Animals. In accordance with the policy of Grenoble Alpes University and the Grenoble Institut of Neurosciences (B3851610008) and with French legislation, experiments were performed in compliance with the European Community Council Directive of 2010 (2010/63/UE) for care of laboratory animals and the ARRIVE guidelines. All procedures were reviewed and validated by the “Comité éthique du GIN n˚004” and was authorized by the Direction Départementale des Services Vétérinaires de l’Isère – Ministère de l’Agriculture et de la Pêche, France. We used three male adult monkeys (Macaca fascicularis - Mauritius) weighed 6-10kg and were 5-10 years. Animals were kept under controlled conditions, 12h light/dark cycles, 23 ± 2°C, and 50 ± 5% humidity. Animals were pair housed, had access ad libitum to food and water and supplemental fresh fruit was given once a day.
Apparatus. Monkeys were implanted with a polysomnographic equipment, a radio-telemeter transmitter (D70-EEE, Data Science International, France) for long-term recording in freely moving animals. The transmitter had three channels biopotential for recording electroencephalogram (EEG), electro-oculogram (EOG), and electromyogram (EMG) signals with a sampling rate of 500 Hz and a gain of 75 and actimetry count. Signals were acquired via two receivers mounted on the home cage and behavioral cage and then forwarded to a data exchange matrix connected to a computer for data storage and off-line analysis.

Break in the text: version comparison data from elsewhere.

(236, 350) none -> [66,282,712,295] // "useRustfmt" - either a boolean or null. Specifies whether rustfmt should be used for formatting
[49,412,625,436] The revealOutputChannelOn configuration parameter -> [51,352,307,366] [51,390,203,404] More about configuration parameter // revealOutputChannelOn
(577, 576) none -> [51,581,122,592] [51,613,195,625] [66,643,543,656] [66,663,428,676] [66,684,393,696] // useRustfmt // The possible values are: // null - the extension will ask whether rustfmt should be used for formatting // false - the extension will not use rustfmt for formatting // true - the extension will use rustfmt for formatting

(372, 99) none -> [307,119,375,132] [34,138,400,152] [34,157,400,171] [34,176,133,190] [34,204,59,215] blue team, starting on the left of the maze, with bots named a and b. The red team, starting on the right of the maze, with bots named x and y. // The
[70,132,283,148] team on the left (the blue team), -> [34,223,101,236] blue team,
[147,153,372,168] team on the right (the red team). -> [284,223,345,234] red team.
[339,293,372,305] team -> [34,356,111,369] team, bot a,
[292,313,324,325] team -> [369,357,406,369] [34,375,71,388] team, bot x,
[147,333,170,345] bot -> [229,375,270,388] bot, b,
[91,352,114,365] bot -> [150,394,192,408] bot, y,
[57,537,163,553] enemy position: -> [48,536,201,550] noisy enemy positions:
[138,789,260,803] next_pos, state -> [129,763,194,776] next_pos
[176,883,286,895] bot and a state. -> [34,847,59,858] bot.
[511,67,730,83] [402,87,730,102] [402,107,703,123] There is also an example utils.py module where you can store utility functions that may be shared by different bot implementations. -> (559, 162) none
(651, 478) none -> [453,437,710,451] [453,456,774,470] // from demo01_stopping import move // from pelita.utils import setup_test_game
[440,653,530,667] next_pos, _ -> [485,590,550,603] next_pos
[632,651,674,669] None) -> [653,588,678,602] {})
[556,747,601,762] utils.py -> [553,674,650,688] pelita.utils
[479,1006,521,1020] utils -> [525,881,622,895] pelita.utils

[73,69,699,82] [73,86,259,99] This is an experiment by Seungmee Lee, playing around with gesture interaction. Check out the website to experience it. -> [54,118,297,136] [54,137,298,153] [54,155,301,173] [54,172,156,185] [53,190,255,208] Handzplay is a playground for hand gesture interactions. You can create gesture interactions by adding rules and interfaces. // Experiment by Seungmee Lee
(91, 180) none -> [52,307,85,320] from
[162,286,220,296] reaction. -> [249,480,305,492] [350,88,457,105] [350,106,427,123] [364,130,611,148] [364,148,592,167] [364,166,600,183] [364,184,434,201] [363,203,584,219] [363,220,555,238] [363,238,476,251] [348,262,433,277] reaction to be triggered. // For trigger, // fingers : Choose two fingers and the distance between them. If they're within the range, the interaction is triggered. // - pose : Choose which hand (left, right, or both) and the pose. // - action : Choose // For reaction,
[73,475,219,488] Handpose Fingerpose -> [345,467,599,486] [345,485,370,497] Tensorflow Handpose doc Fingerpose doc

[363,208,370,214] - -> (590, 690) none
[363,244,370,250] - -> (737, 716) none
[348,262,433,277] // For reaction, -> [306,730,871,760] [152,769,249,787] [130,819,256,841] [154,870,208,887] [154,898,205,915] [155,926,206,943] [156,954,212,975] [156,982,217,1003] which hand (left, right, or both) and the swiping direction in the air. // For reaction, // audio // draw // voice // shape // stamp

Surgery. The surgery was performed under aseptic conditions and general anesthesia. Animals were anesthetized with Ketamine (7mg/kg, i.m.) and Xylazine (0.6mg/kg, i.m.) then intubated and switched to isoflurane mixed with oxygen. Animals were spontaneously breathing. Respiration rate, Et-CO2 and O2 saturation were monitored with a Comdek MD-660P monitor. Saline solution (NaCl 0.9%) was infused intravenously all along the surgery for drug access and hydration. Analgesic therapy (Ketoprofen 2mg/kg i.m.) were provided during one-week post-operative period. The radio-telemeter transmitter was implanted within a subcutaneous pocket in their back and the electrode leads were tunneled to the skull. EEG was recorded using two electrodes screwed unilaterally (one frontal and one parietal) into the skull, EOG was acquired from two electrodes affixed unilaterally at the orbital arch bone (one at the top and one at the external side) and EMG was monitored from two leads sutured into the neck musculature. The reference was fixed on the skull at the left occipital level.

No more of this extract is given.